--- START ---

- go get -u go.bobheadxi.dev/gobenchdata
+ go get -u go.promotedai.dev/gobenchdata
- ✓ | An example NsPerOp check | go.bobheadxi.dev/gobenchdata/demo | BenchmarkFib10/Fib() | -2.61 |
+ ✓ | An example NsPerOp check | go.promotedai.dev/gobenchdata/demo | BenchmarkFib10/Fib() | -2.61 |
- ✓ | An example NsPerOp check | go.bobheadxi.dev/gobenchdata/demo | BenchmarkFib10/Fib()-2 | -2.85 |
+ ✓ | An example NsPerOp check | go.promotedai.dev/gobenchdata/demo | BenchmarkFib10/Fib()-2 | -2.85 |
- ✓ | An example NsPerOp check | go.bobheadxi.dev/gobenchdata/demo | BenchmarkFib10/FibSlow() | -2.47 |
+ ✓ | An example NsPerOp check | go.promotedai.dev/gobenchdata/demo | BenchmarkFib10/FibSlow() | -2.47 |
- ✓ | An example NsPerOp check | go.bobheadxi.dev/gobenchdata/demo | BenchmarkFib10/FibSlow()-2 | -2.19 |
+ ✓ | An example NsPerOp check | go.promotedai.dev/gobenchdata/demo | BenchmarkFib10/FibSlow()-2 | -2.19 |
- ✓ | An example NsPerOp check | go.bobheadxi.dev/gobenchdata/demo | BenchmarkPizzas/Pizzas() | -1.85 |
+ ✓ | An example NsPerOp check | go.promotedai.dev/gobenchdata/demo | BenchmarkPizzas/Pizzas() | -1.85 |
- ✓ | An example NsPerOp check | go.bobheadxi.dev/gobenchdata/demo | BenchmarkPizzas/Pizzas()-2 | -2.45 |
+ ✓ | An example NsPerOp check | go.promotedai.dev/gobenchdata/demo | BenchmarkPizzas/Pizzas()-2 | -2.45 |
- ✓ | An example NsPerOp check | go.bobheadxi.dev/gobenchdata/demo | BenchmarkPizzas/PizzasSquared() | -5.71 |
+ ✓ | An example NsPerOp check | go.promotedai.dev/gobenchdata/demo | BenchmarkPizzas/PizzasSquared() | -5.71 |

--- END ---
--- START ---

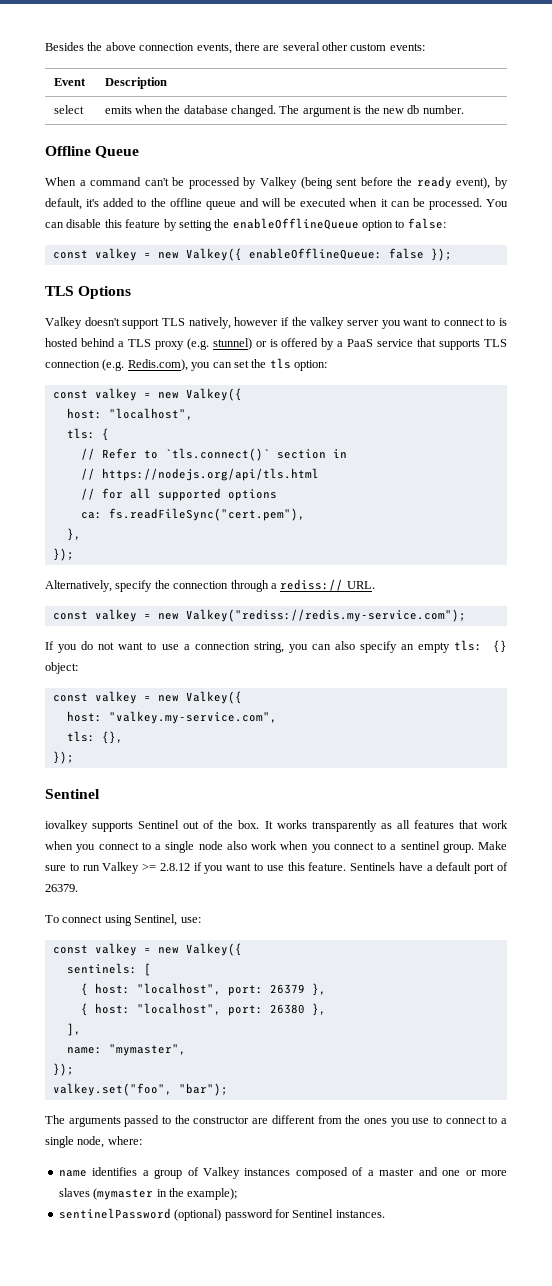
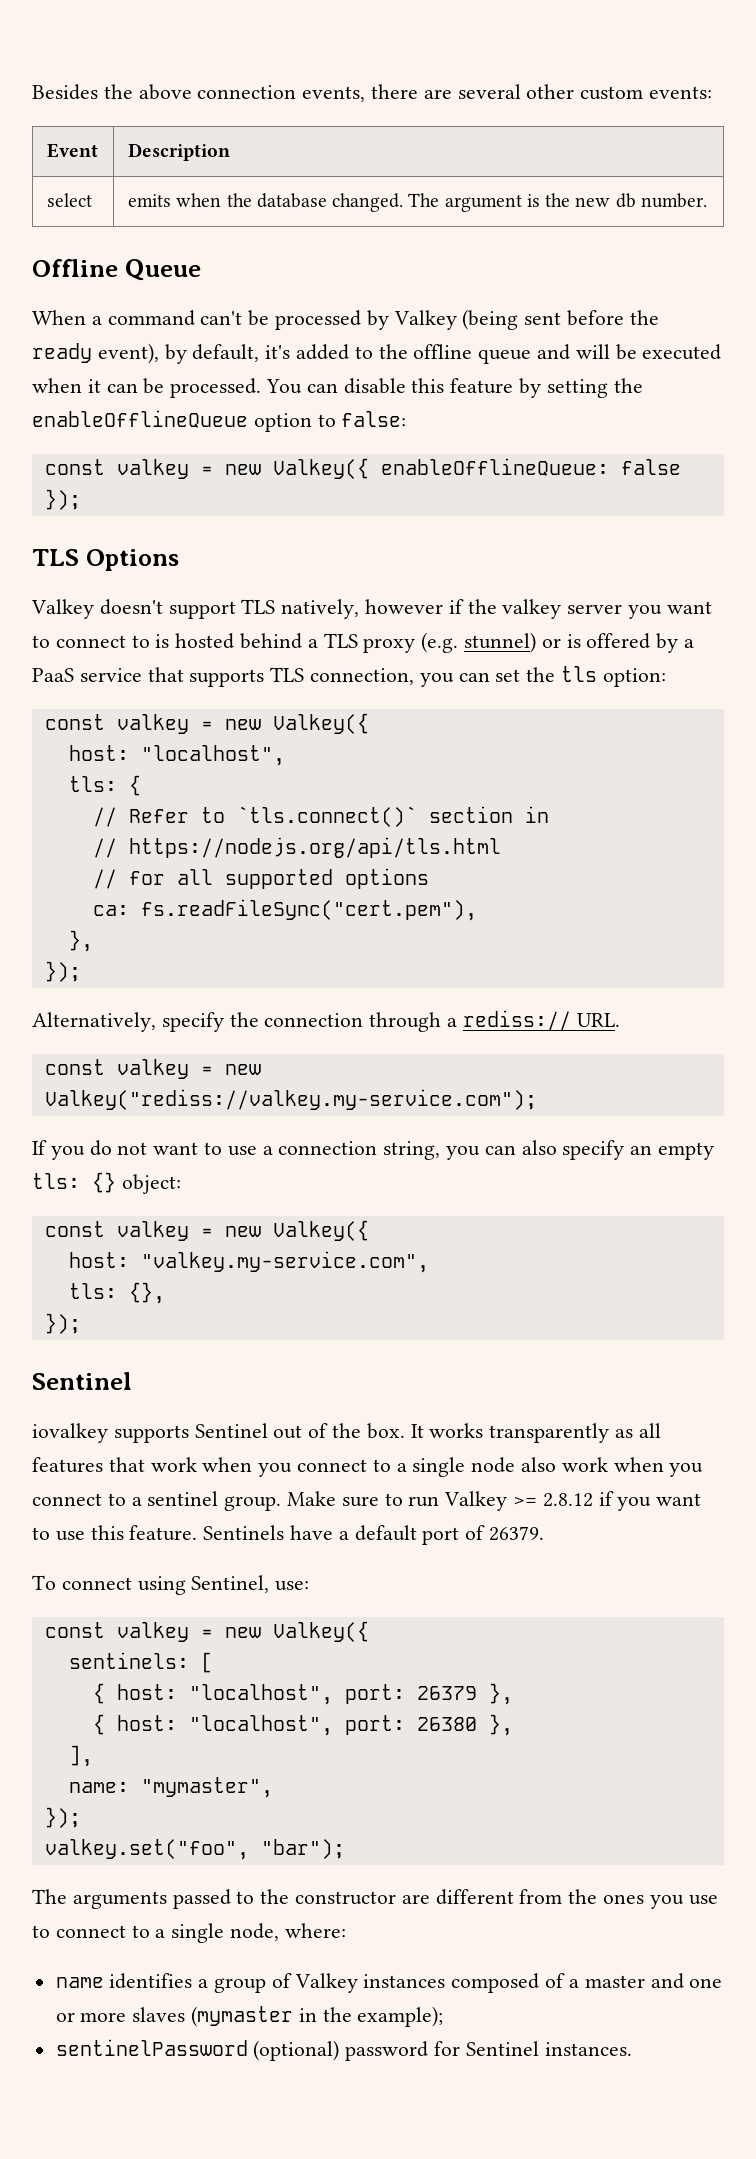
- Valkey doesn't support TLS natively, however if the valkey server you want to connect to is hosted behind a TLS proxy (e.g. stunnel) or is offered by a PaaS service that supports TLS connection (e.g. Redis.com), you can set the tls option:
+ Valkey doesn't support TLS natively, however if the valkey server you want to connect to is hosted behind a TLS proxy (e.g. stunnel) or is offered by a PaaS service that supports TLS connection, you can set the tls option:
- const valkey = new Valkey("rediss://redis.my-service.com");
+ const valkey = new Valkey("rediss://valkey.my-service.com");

--- END ---
--- START ---

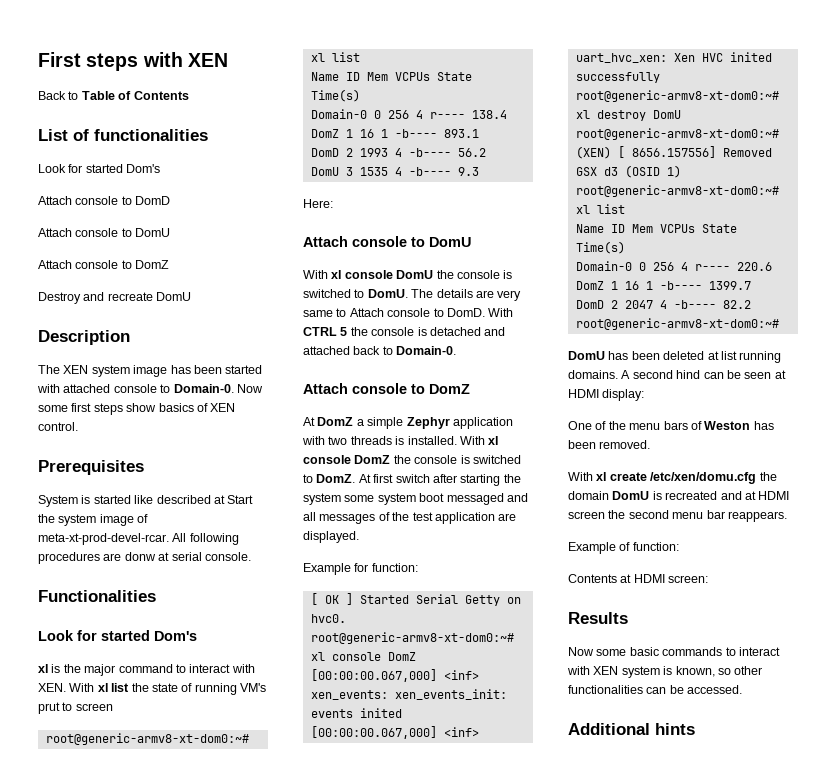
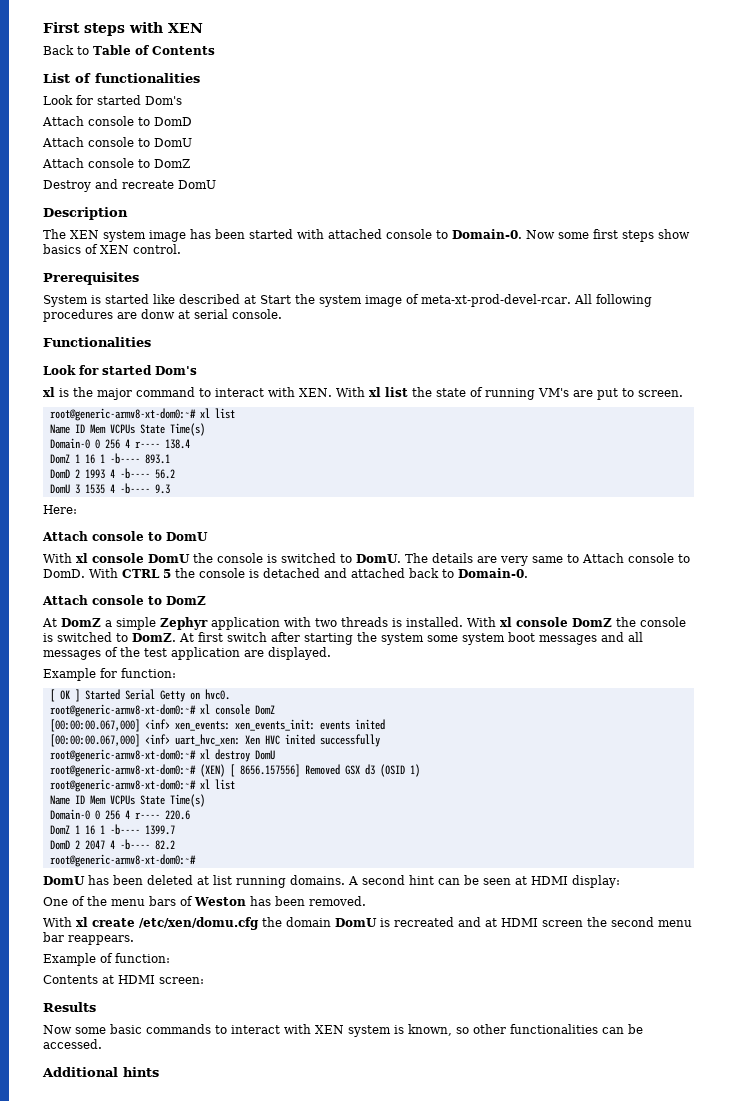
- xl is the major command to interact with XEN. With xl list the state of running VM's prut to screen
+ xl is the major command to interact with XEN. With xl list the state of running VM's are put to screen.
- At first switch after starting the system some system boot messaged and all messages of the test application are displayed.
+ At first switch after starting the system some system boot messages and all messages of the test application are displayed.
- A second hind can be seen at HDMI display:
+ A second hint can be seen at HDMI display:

--- END ---

◆ Exercise brief: Print exactly the lines of the listing above starting at the line containing "- xl is the" and ending at the line containing "A second hint", both included.

◆ Expected output:
- xl is the major command to interact with XEN. With xl list the state of running VM's prut to screen
+ xl is the major command to interact with XEN. With xl list the state of running VM's are put to screen.
- At first switch after starting the system some system boot messaged and all messages of the test application are displayed.
+ At first switch after starting the system some system boot messages and all messages of the test application are displayed.
- A second hind can be seen at HDMI display:
+ A second hint can be seen at HDMI display:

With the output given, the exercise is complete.